What happened
On a flight from Chicago to Warsaw, a Boeing 767-300, registration SP-LPA, was cruising near North Bay, Ontario, when the captain's airspeed indicator suddenly jumped, triggering an overspeed warning. The flight crew responded by reducing thrust to idle and initiating a climb. However, as the aircraft' and altitude fluctuated, a second overspeed warning occurred, followed by the activation of the stick shaker. The aircraft's altitude shifted between 33,000 and 35,400 feet before descending to approximately 27,900 feet.
During a subsequent holding pattern for fuel dumping, the crew failed to monitor airspeed while the autopilot attempted to maintain altitude at idle thrust.
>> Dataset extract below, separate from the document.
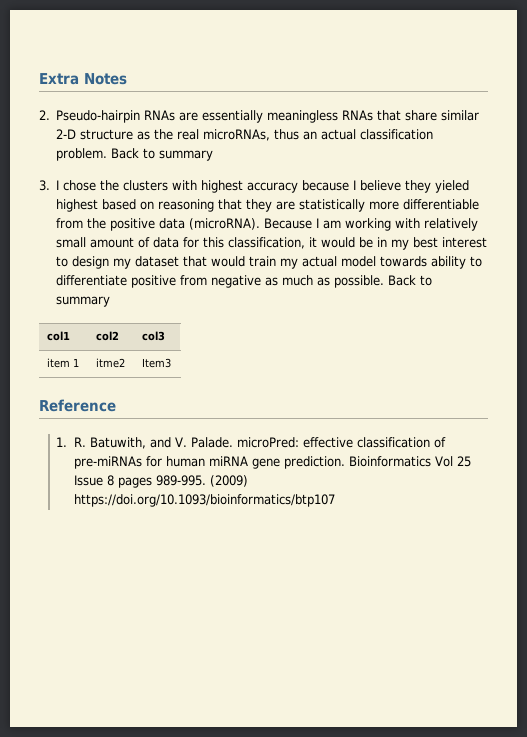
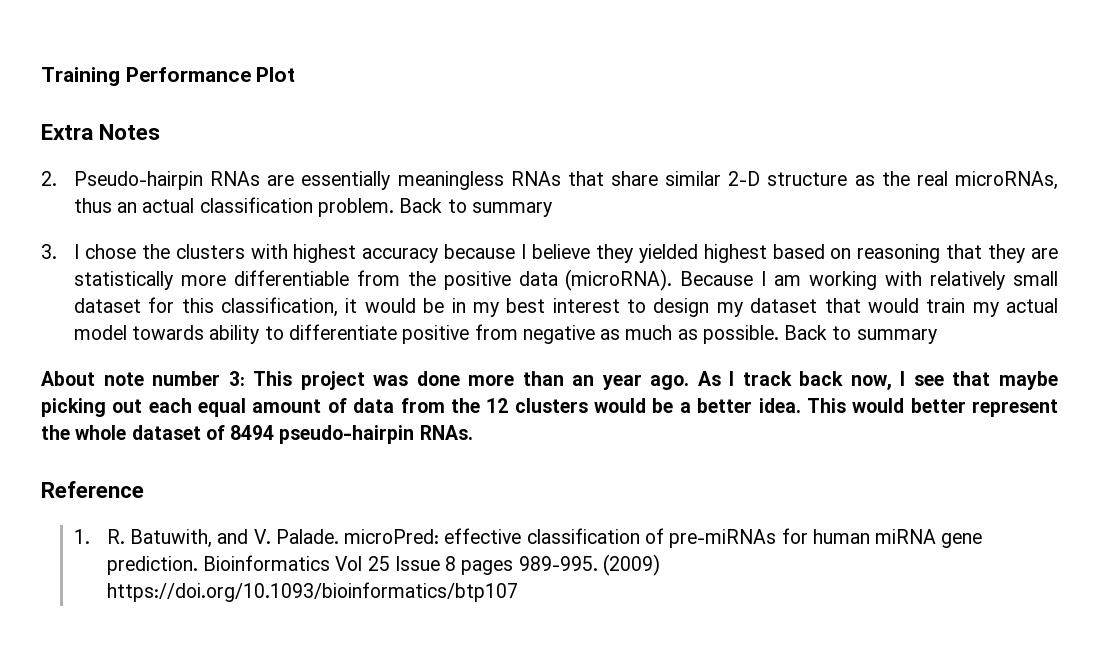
(39, 79) none -> [41,67,296,86] Training Performance Plot //
[435,180,470,193] yieled -> [638,244,698,263] yielded
[90,237,180,248] amount of data -> [73,298,141,313] dataset
[46,331,70,341] [95,331,119,341] [141,331,165,341] [46,358,79,368] [95,358,125,368] [141,358,171,368] // col1 | col2 | col3 // item 1 | itme2 | Item3 -> [41,371,1058,390] [41,398,1058,417] [41,425,473,444] // About note number 3: This project was done more than an year ago. As I track back now, I see that maybe picking out each equal amount of data from the 12 clusters would be a better idea. This would better represent the whole dataset of 8494 pseudo-hairpin RNAs.

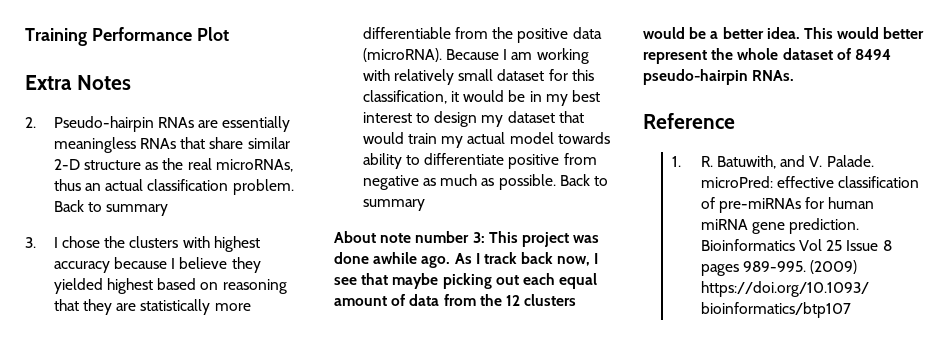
[468,371,642,390] more than an year -> [373,252,418,264] awhile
This resulted in an increased angle of attack that triggered the stick shaker again. During the recovery, the aircraft climbed through its assigned altitude, leading to a loss of separation with another aircraft. The flight eventually diverted to Toronto/Lester B. Pearson International Airport, where all 206 passengers and 10 crew members landed safely without injury.
The investigation
Investigators examined the aircraft's Air Data Computer (ADC) and found a significant buildup of dust and dirt inside the unit. Testing revealed that a fault in the phase locked loop (PLL) circuitry caused the ADC to produce erroneous data at high altitudes and temperatures. This specific hardware failure had also caused a similar incident on the same aircraft earlier that month.
The investigation also reviewed the airline's training and documentation. It was noted that the airline's Flight Crew Operations Manual (FCOM) contained incorrect information regarding EICAS messages for this specific aircraft. Furthermore, the investigation found that the crew did not cross-check the captain's erroneous readings against the first officer's instruments, which were displaying normal data.
Findings
- A hardware fault in the phase locked loop (PLL) circuitry of the ADC caused sudden, incorrect airspeed and altitude indications.
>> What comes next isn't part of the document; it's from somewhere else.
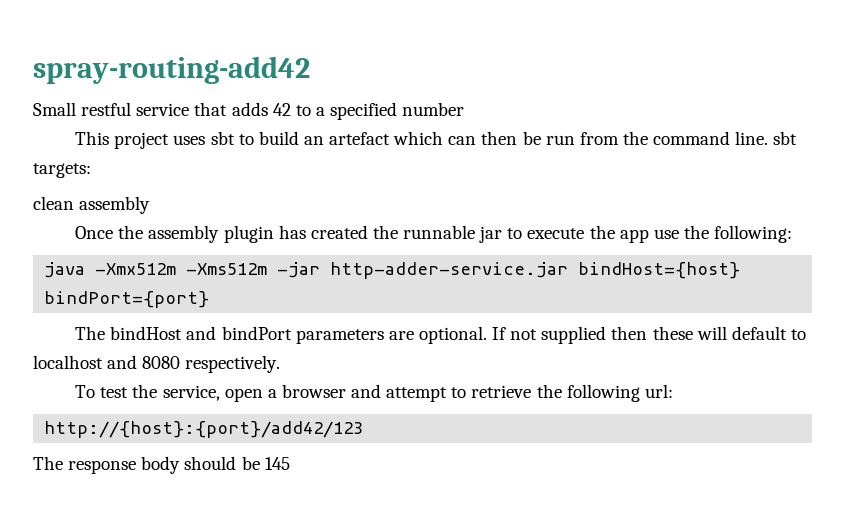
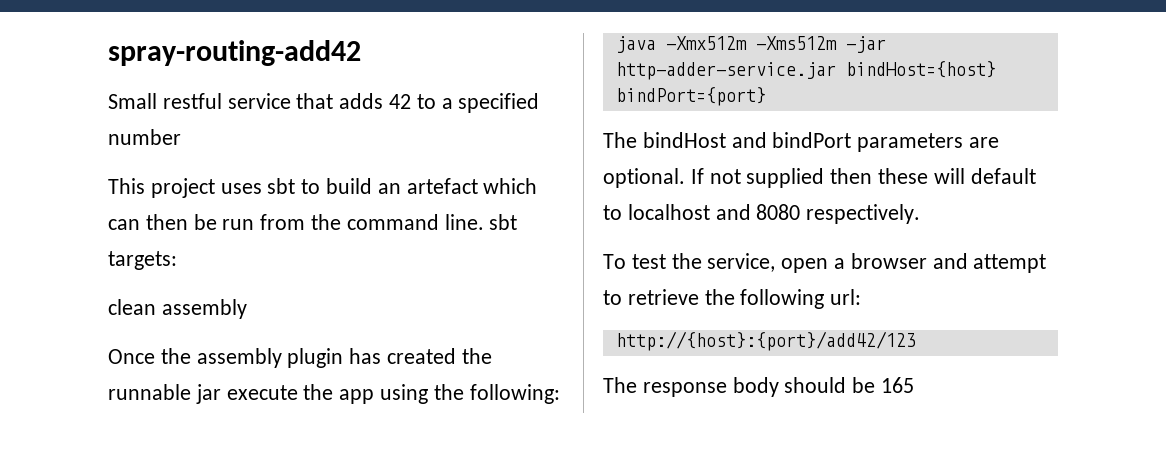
[507,228,523,239] to -> (221, 394) none
[653,229,679,239] use -> [380,384,429,404] using
[264,457,290,470] 145 -> [881,377,915,393] 165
- The flight crew did not compare the captain's instruments with the first officer's or standby instruments, leading them to believe the erroneous data was accurate.
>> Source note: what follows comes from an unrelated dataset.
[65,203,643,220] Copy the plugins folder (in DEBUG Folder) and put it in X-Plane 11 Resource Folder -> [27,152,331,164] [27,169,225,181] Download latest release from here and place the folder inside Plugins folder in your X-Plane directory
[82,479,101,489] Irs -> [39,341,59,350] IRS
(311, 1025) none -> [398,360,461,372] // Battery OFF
- The airline's training syllabus lacked practical, specific training for responding to overspeed warning events.
- Inaccurate documentation in the FCOM regarding airspeed disagree messages increased the risk of crew misidentification of the problem.
- The use of a Cockpit Voice Recorder with only 30 minutes of capacity prevented investigators from analyzing the crew's specific decision-making during the initial event.